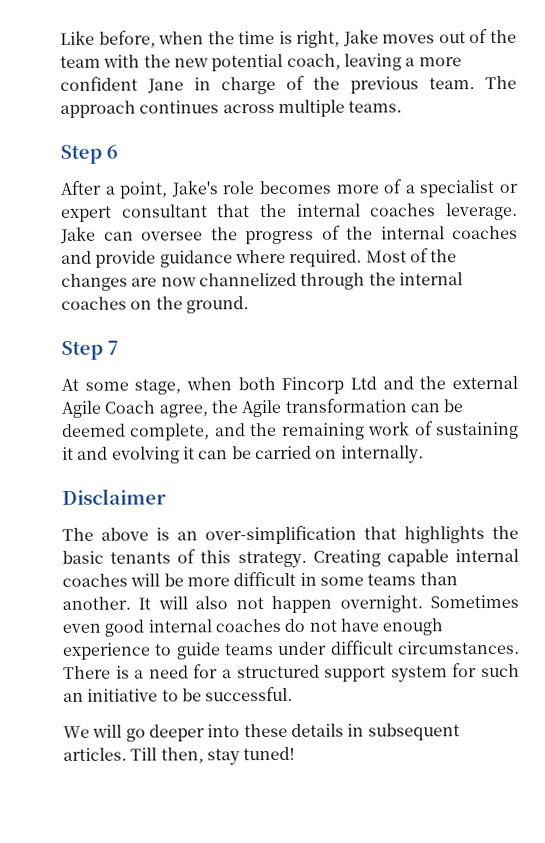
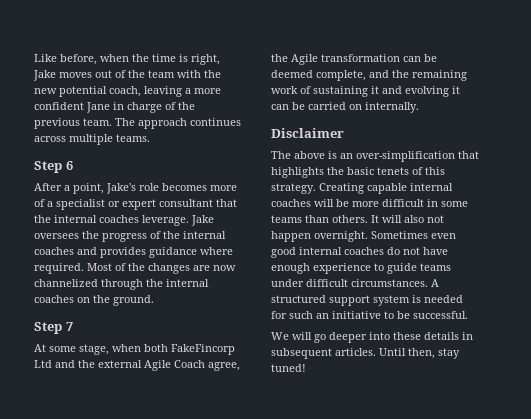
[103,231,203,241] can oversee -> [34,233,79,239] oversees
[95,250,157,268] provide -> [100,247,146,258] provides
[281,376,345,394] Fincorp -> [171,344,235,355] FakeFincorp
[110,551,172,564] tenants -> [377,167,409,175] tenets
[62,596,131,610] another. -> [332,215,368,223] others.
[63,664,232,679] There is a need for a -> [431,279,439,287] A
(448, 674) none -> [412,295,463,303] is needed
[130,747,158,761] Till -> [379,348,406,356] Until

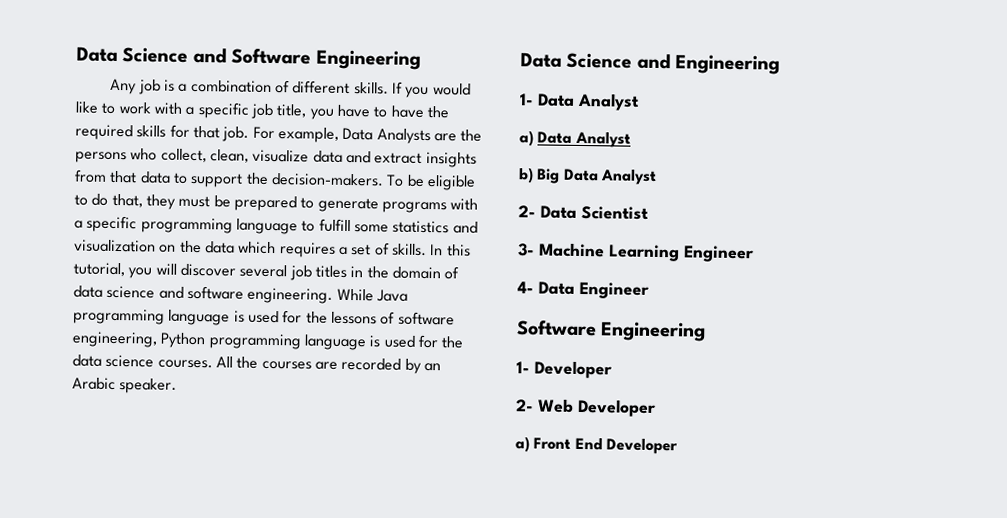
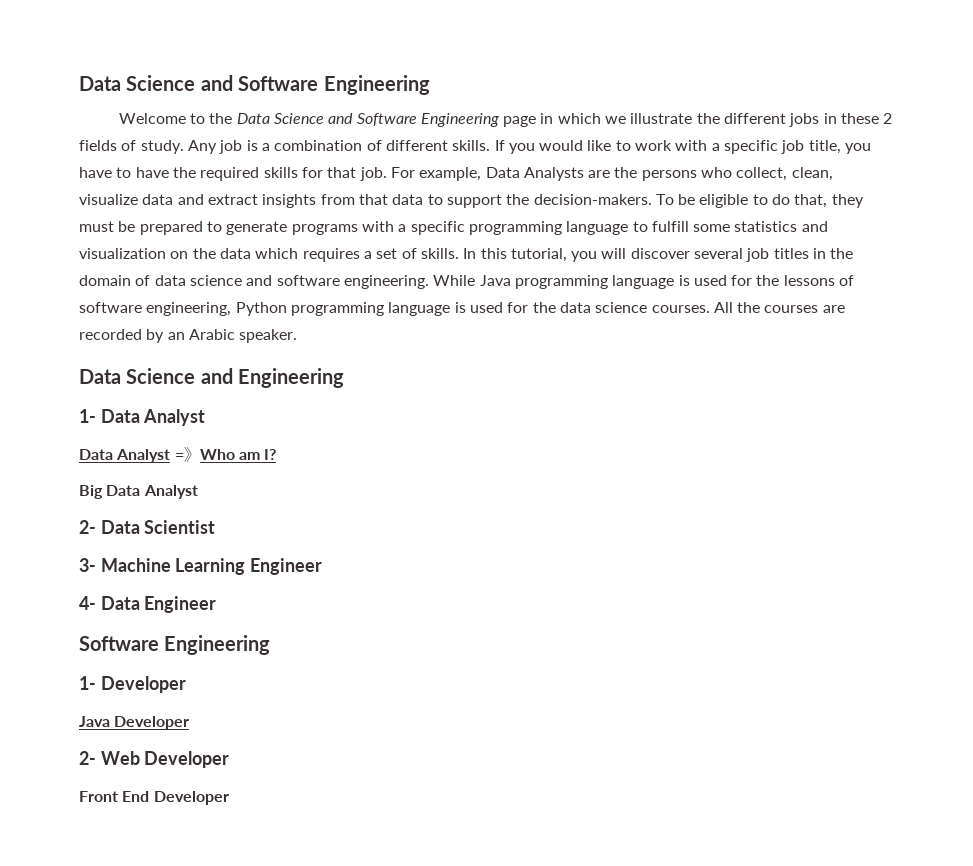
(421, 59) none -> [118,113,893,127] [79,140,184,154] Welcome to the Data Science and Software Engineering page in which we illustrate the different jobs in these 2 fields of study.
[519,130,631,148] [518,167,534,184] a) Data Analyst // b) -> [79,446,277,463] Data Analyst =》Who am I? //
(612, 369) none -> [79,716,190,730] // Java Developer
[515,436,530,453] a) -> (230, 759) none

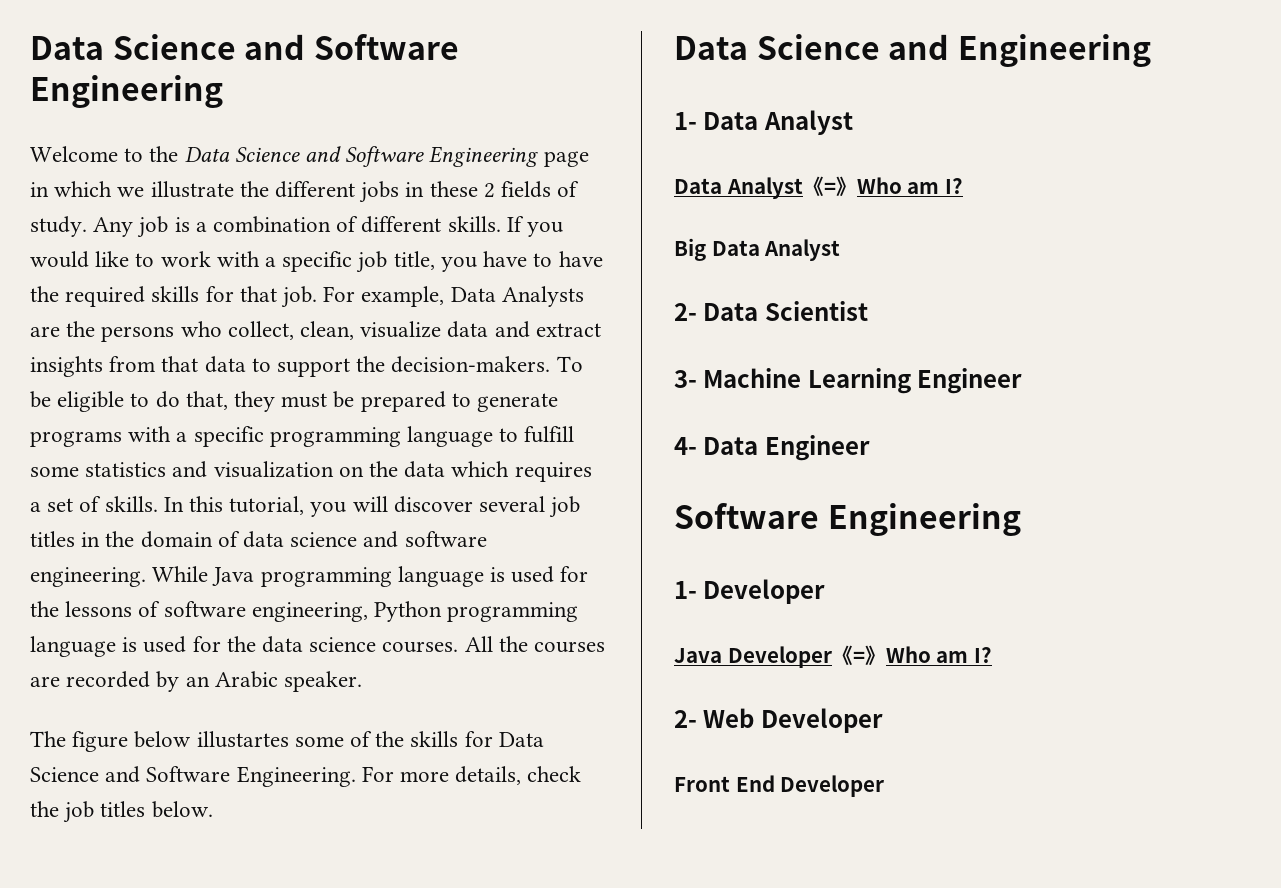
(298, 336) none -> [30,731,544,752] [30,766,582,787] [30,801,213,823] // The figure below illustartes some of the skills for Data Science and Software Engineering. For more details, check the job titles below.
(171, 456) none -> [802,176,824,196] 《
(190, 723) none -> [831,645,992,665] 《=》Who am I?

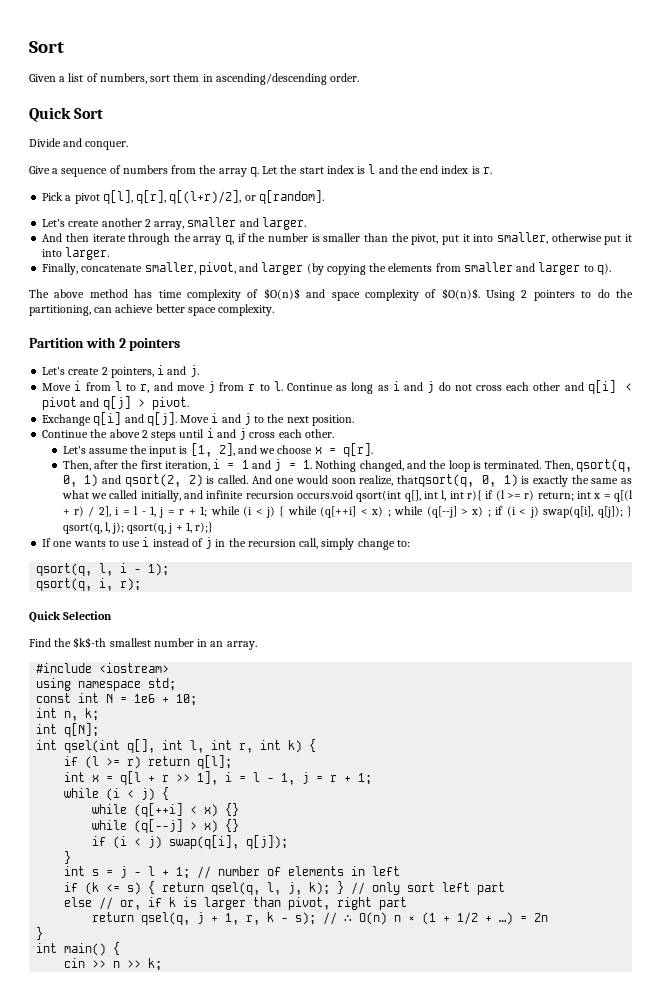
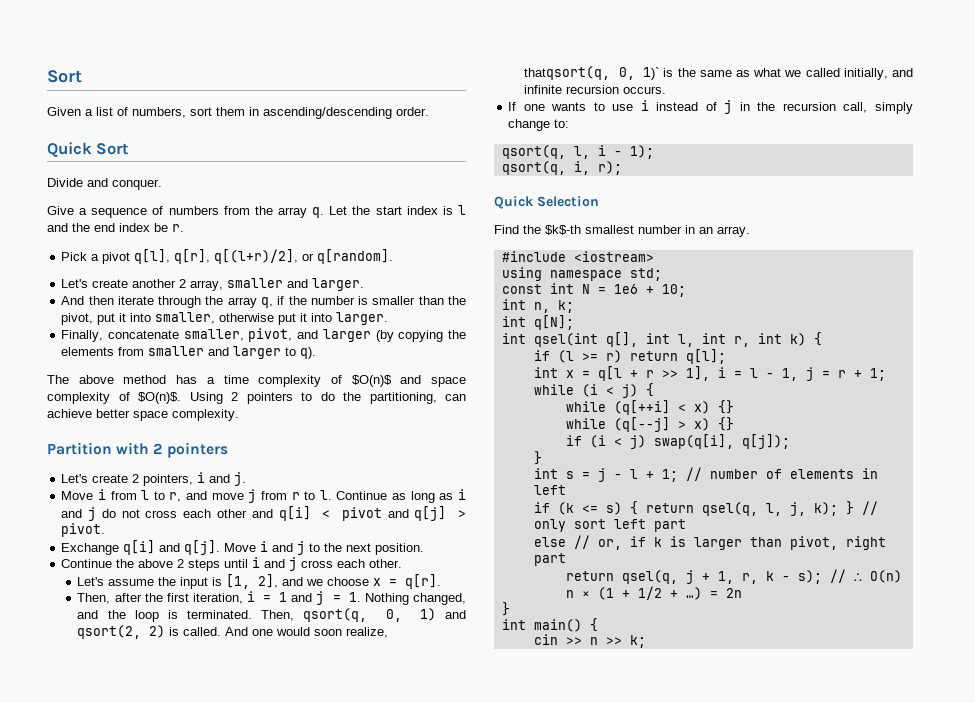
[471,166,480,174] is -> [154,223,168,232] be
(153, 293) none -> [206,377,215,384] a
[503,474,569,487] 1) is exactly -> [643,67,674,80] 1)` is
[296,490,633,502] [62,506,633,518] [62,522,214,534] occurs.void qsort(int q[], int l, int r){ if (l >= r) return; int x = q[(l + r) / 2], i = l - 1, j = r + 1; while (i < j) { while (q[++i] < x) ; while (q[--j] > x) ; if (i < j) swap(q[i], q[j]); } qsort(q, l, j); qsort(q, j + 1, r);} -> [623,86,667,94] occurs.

*Aim of the task*: Take from the material every line that holds "Science".

*Result of the exercise*:
(421, 59) none -> [118,113,893,127] [79,140,184,154] Welcome to the Data Science and Software Engineering page in which we illustrate the different jobs in these 2 fields of study.
(298, 336) none -> [30,731,544,752] [30,766,582,787] [30,801,213,823] // The figure below illustartes some of the skills for Data Science and Software Engineering. For more details, check the job titles below.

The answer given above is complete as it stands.